___ Data to use

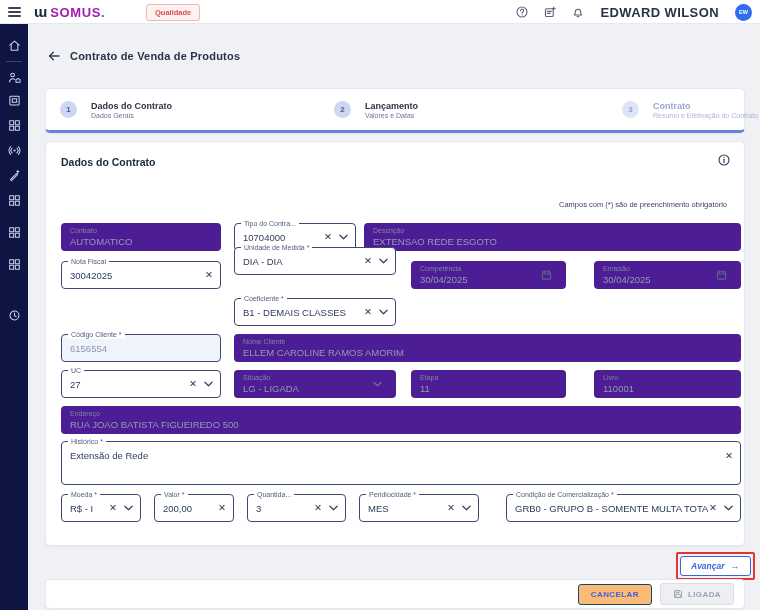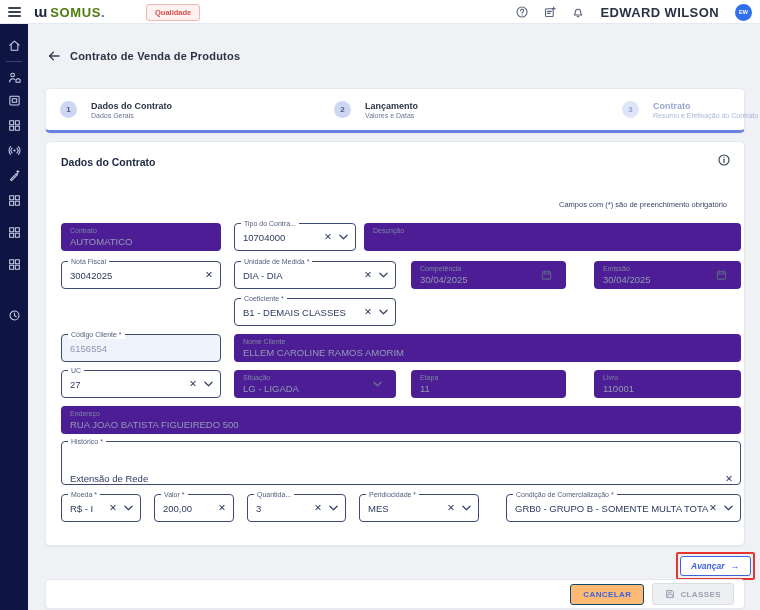"SOMUS" .logo-text { color: #4d7c0f -> #a21caf }
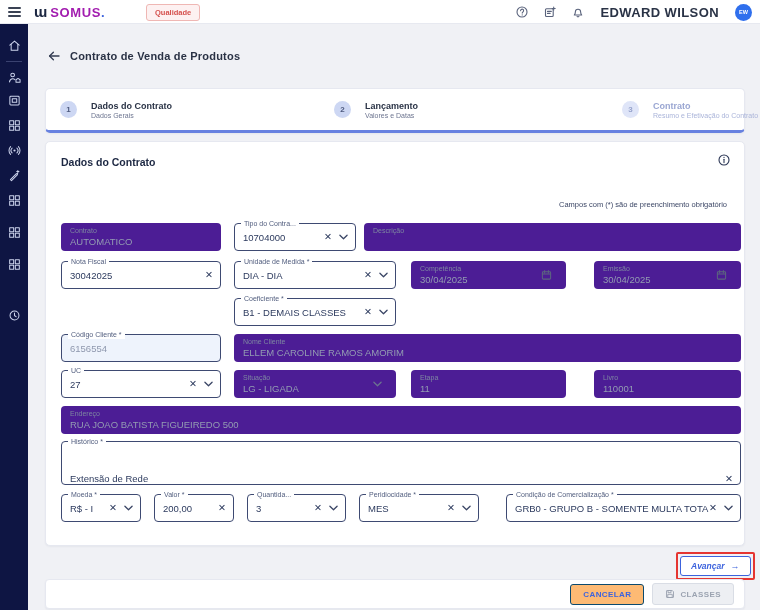"EXTENSAO REDE ESGOTO" span.val { html: none -> <span>EXTENSAO REDE ESGOTO</span> }
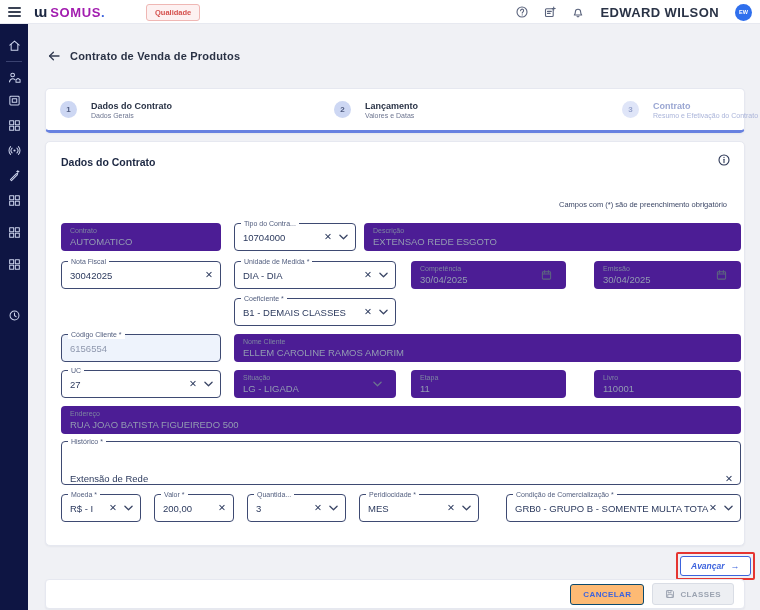"DIA - DIA" div.f { top: 119px -> 105px }
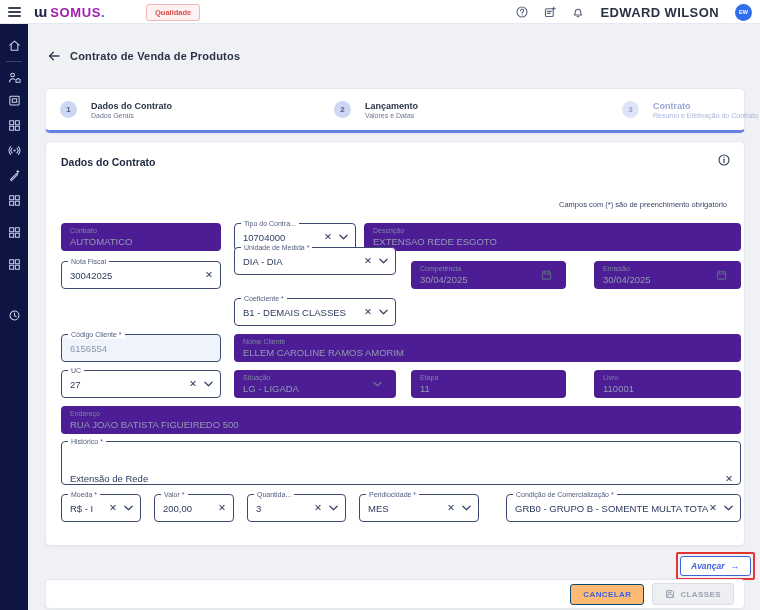"Extensão de Rede" .ta { align-items: flex-end -> flex-start }
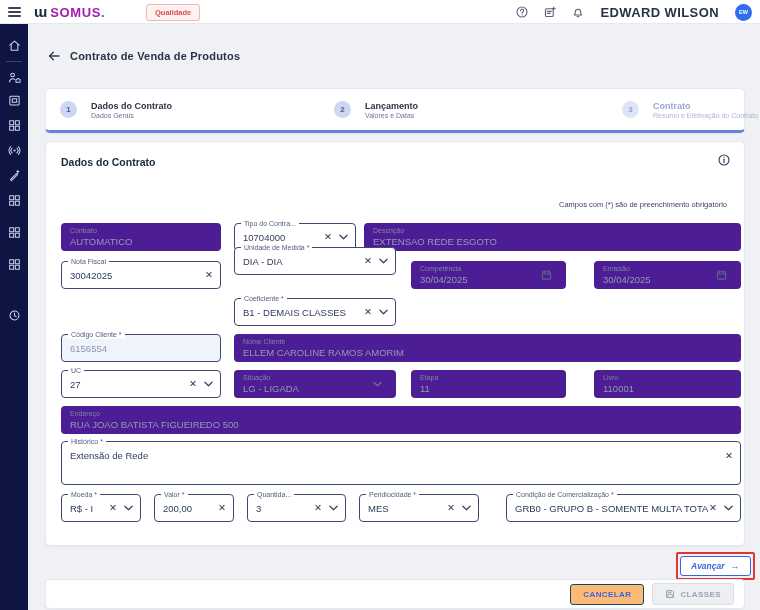"CLASSES" span { text: CLASSES -> LIGADA }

______

> Exercise prompt
Say again, word for word, every line from the one with "top: 119px ->" through the last line of the data above, minus the pictures.

> Response to the exercise
"DIA - DIA" div.f { top: 119px -> 105px }
"Extensão de Rede" .ta { align-items: flex-end -> flex-start }
"CLASSES" span { text: CLASSES -> LIGADA }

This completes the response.